Google, Apple, Amazon have been heavily relying on Wikipedia
The many instances of Big Tech tapping into Wikipedia's services include Google Search relying on excerpts from Wikipedia articles and linking to the same for user search queries. All AI-based assistants such as Google Assistant, Apple's Siri, and Amazon's Alexa heavily rely on the Wikipedia database for answering user queries for information. Wikimedia Enterprises will charge Big Tech for these services in the future.
Wikimedia Enterprises will be set up to tackle corporate clients
At the outset, Wikimedia Enterprises will handle the sale/delivery of Wikipedia content to software giants such as Google, Apple, and Amazon. But people familiar with the matter have revealed that eventually smaller businesses might also come under its purview. It is also reported that Big Tech is already in talks with Wikipedia and a revenue sharing agreement is expected to be reached by June.
Big Tech will get better service with new paid model
The commercialization of Wikipedia content served to Big Tech will come with some perks such as guaranteed bandwidth, thanks to Wikipedia hosting separate server instances on AWS to serve content. Tech giants will also receive data that is updated real time, as opposed to the current model of Wikipedia pushing a "data dump" for Big Tech twice a month.
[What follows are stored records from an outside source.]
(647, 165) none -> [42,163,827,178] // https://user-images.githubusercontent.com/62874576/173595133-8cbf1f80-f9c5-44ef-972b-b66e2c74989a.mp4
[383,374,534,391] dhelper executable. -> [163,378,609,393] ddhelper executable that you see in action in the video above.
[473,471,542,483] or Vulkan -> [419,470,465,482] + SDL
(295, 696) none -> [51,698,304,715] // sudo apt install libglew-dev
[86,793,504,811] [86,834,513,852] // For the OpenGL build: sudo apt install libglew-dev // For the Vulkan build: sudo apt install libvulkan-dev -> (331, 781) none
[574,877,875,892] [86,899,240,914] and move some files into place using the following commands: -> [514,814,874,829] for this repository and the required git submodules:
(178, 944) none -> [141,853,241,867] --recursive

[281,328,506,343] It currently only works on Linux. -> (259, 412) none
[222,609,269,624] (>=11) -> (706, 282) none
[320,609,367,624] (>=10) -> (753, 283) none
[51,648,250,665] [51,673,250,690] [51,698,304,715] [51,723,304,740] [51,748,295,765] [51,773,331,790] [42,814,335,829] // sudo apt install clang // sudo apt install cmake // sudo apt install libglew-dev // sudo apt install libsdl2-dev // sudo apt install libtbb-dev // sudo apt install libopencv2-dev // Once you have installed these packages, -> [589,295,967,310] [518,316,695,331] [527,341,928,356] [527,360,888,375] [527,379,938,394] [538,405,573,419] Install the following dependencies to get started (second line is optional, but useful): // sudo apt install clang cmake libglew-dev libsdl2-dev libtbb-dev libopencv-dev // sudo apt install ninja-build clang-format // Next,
Corporate funding will make donations harder to justify
However, the ethics of Wikipedia selling its content is being called under question, since the wealth of knowledge is credited to an army of tireless and unpaid volunteers. Furthermore, the Wikimedia Foundation will continue to seek regular fundraisers and donation in addition to the corporate revenue to meet its lofty $100 million funding goal. The corporate funding will make it harder to justify donations.